No equipo de especialistas, sino comunidad de fe

León XIV ha advertido a los cardenales de que no son «un equipo de especialistas, sino también una comunidad de fe». Por ello ha incidido en la relacionalidad presente en el amor de Dios, fuente de espiritualidad de comunión. Continuando su reflexión sobre el «detenernos», ha dicho que «es, ante todo, un gran acto de amor —a Dios, a la Iglesia y a los hombres y mujeres de todo el mundo—, con el cual nos dejamos moldear por el Espíritu: primero, en la oración y en el silencio, pero también mirándonos a los ojos, escuchándonos mutuamente y dando voz, a través de la puesta en común, a todos aquellos que el Señor ha confiado, en las más diversas partes del mundo, a nuestro cuidado como pastores». 

«Un acto que debe vivirse con corazón humilde y generoso», en palabras del Pontífice. Y «con perspicacia y valentía», buscando dedicarse «en conjunto a los mismos deberes», recordando las enseñanzas de san León Magno. Una dinámica en la que «cada miembro coopere ordenadamente para el bien de todos», y en la que todos se alegran por los frutos del trabajo de todos.

Un momento de la celebración eucarística.
Foto: OSV News / Simone Risoluti, Vatican Media.

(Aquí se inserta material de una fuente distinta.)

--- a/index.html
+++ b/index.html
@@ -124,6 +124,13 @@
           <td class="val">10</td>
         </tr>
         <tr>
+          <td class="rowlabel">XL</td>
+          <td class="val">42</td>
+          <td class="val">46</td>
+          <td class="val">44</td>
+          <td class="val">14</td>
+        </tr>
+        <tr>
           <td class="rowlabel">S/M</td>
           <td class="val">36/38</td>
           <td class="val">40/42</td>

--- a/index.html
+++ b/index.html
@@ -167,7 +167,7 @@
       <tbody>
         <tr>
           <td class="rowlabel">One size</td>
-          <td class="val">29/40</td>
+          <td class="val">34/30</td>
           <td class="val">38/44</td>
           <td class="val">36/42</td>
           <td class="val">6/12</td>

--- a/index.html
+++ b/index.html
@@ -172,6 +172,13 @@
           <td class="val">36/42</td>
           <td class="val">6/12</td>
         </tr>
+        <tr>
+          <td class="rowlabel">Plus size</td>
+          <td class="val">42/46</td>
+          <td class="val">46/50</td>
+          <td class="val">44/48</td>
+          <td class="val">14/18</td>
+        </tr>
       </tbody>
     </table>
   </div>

«Siempre podremos ayudarnos»

En la asamblea cardenalicia se hace presente una «variedad de procedencias y edades» y al mismo tiempo una «unidad de gracia y fe que nos reúne y hermana». Algo que León XIV ve como expresión de la «belleza poliédrica» de la Iglesia, como señaló el Papa Francisco en la encíclica Fratelli tutti. El actual Pontífice, reflexionando sobre problemáticas presentes en la sociedad, falta de paz, hambre, miseria, vacío existencial, que pueden llevar a «sentirnos como los discípulos: incapaces y desprovistos de recursos», llamó a caminar juntos

Siendo conscientes que «no siempre lograremos encontrar soluciones inmediatas a los problemas que debemos enfrentar», reforzó la idea de que «siempre podremos ayudarnos mutuamente, y, en particular, ayudar al Papa». Hacerlo desde el servicio que lleva a cabo cada cardenal, que definió como «algo grandioso, extremadamente personal y profundo, único para cada uno y precioso para todos». Una actitud que el Santo Padre agradece de corazón.